→ Your task:
All lines in the material below that hold "padding" should be found and copied.
────────
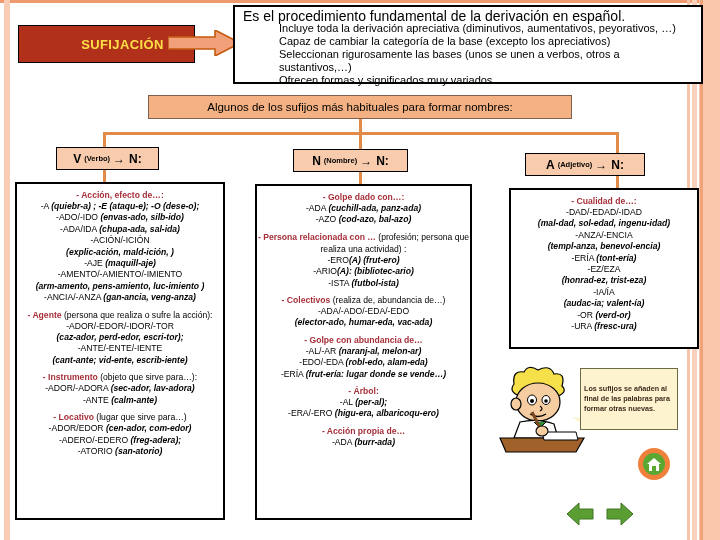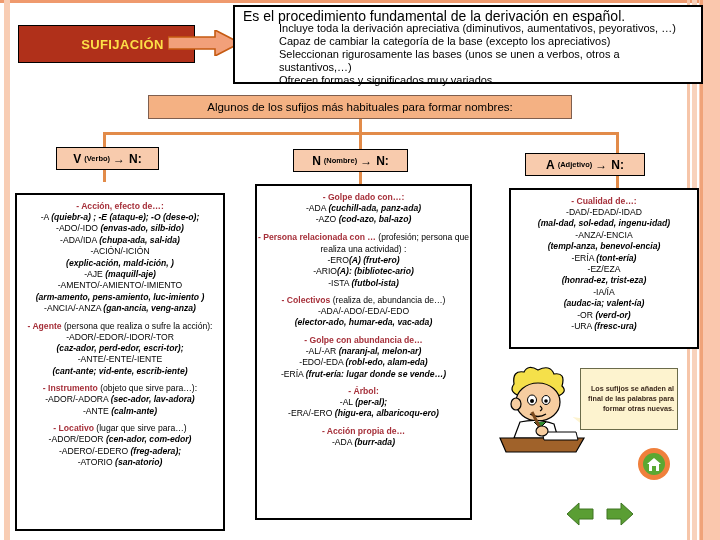--- a/index.html
+++ b/index.html
@@ -61,36 +61,36 @@
     font-size:12px;font-weight:bold;color:#000;white-space:nowrap;
   }
   .colhead .small{font-size:7.5px;font-weight:bold;padding:0 3px;}
   .ch1{left:56px;top:147px;width:103px;height:23px;}
   .ch2{left:293px;top:149px;width:115px;height:23px;}
   .ch3{left:525px;top:153px;width:120px;height:23px;}
 
   
   .cbox{position:absolute;border:2px solid #000;background:#fff;box-sizing:border-box;
         text-align:center;color:#000;}
-  .cb1{left:15px;top:182px;width:210px;height:338px;margin-top:11px;}
+  .cb1{left:15px;top:182px;width:210px;height:338px;}
   .cb2{left:255px;top:184px;width:217px;height:336px;}
   .cb3{left:493px;top:188px;width:190px;height:161px;margin-left:16px;}
 
   .grp{margin-top:5px;}
   .hd{color:#a6303a;font-weight:bold;font-size:8.6px;line-height:12px;}
   .hd .plain{color:#000;font-weight:normal;}
   .ln{font-size:8.6px;line-height:11.4px;color:#000;}
   .it{font-style:italic;font-weight:bold;}
 
   
   .cartoon{position:absolute;left:496px;top:362px;width:92px;height:92px;}
   .bubble{
     position:absolute;left:580px;top:368px;width:98px;height:62px;
     background:#fdf3cf;border:1px solid #6b6b4a;box-sizing:border-box;
-    display:flex;align-items:center;justify-content:center;text-align:right;
+    display:flex;align-items:center;justify-content:center;text-align:left;
     font-size:7.2px;font-weight:bold;line-height:10px;color:#3d2b1f;padding:3px;
   }
   .bubble-tail{position:absolute;left:572px;top:418px;width:0;height:0;
     border-top:8px solid #fdf3cf;border-left:14px solid transparent;
     transform:rotate(8deg);}
 
   .home-btn{position:absolute;left:637px;top:447px;width:34px;height:34px;}
   .navs{position:absolute;left:565px;top:500px;width:70px;height:28px;}
 </style>
 </head>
────────
→ Solution for this task:
   .colhead .small{font-size:7.5px;font-weight:bold;padding:0 3px;}
     font-size:7.2px;font-weight:bold;line-height:10px;color:#3d2b1f;padding:3px;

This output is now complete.